__The task__:
Give the listing again exactly as written.

__Exercise inputs__:
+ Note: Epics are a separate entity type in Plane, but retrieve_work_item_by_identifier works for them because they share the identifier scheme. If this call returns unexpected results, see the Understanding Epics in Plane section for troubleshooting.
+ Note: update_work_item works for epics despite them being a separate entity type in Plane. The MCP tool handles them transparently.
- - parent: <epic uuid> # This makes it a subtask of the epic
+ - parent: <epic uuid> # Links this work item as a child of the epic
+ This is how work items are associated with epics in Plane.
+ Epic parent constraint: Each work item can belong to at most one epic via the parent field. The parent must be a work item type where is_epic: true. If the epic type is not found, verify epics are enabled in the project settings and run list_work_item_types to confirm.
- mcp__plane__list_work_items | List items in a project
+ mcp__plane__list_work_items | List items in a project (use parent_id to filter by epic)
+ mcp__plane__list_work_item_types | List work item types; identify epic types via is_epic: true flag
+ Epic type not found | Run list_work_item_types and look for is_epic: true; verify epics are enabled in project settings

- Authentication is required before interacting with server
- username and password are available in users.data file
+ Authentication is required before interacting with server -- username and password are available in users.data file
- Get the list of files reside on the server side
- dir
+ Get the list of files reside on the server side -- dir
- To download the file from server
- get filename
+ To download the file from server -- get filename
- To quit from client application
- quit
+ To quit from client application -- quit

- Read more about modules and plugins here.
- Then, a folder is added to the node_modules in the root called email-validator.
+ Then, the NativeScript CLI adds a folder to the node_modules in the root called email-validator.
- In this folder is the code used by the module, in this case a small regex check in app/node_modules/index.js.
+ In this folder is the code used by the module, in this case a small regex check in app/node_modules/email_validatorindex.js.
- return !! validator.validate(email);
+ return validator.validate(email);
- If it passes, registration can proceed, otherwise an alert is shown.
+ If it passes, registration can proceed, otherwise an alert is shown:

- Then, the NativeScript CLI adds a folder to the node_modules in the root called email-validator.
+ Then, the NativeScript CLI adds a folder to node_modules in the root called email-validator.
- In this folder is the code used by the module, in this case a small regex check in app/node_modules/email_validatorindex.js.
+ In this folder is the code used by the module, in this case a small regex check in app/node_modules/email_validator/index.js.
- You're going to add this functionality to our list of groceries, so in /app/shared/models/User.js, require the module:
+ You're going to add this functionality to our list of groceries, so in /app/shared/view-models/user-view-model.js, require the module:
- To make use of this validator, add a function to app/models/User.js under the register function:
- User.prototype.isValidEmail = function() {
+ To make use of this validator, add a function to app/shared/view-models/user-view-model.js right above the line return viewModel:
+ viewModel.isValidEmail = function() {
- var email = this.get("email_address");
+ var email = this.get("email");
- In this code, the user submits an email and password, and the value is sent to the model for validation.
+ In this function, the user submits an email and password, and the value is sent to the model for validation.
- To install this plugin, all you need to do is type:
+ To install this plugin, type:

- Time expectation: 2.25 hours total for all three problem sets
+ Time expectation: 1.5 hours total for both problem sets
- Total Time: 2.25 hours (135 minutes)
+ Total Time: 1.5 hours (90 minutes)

__Result for this exercise__:
+ Note: Epics are a separate entity type in Plane, but retrieve_work_item_by_identifier works for them because they share the identifier scheme. If this call returns unexpected results, see the Understanding Epics in Plane section for troubleshooting.
+ Note: update_work_item works for epics despite them being a separate entity type in Plane. The MCP tool handles them transparently.
- - parent: <epic uuid> # This makes it a subtask of the epic
+ - parent: <epic uuid> # Links this work item as a child of the epic
+ This is how work items are associated with epics in Plane.
+ Epic parent constraint: Each work item can belong to at most one epic via the parent field. The parent must be a work item type where is_epic: true. If the epic type is not found, verify epics are enabled in the project settings and run list_work_item_types to confirm.
- mcp__plane__list_work_items | List items in a project
+ mcp__plane__list_work_items | List items in a project (use parent_id to filter by epic)
+ mcp__plane__list_work_item_types | List work item types; identify epic types via is_epic: true flag
+ Epic type not found | Run list_work_item_types and look for is_epic: true; verify epics are enabled in project settings

- Authentication is required before interacting with server
- username and password are available in users.data file
+ Authentication is required before interacting with server -- username and password are available in users.data file
- Get the list of files reside on the server side
- dir
+ Get the list of files reside on the server side -- dir
- To download the file from server
- get filename
+ To download the file from server -- get filename
- To quit from client application
- quit
+ To quit from client application -- quit

- Read more about modules and plugins here.
- Then, a folder is added to the node_modules in the root called email-validator.
+ Then, the NativeScript CLI adds a folder to the node_modules in the root called email-validator.
- In this folder is the code used by the module, in this case a small regex check in app/node_modules/index.js.
+ In this folder is the code used by the module, in this case a small regex check in app/node_modules/email_validatorindex.js.
- return !! validator.validate(email);
+ return validator.validate(email);
- If it passes, registration can proceed, otherwise an alert is shown.
+ If it passes, registration can proceed, otherwise an alert is shown:

- Then, the NativeScript CLI adds a folder to the node_modules in the root called email-validator.
+ Then, the NativeScript CLI adds a folder to node_modules in the root called email-validator.
- In this folder is the code used by the module, in this case a small regex check in app/node_modules/email_validatorindex.js.
+ In this folder is the code used by the module, in this case a small regex check in app/node_modules/email_validator/index.js.
- You're going to add this functionality to our list of groceries, so in /app/shared/models/User.js, require the module:
+ You're going to add this functionality to our list of groceries, so in /app/shared/view-models/user-view-model.js, require the module:
- To make use of this validator, add a function to app/models/User.js under the register function:
- User.prototype.isValidEmail = function() {
+ To make use of this validator, add a function to app/shared/view-models/user-view-model.js right above the line return viewModel:
+ viewModel.isValidEmail = function() {
- var email = this.get("email_address");
+ var email = this.get("email");
- In this code, the user submits an email and password, and the value is sent to the model for validation.
+ In this function, the user submits an email and password, and the value is sent to the model for validation.
- To install this plugin, all you need to do is type:
+ To install this plugin, type:

- Time expectation: 2.25 hours total for all three problem sets
+ Time expectation: 1.5 hours total for both problem sets
- Total Time: 2.25 hours (135 minutes)
+ Total Time: 1.5 hours (90 minutes)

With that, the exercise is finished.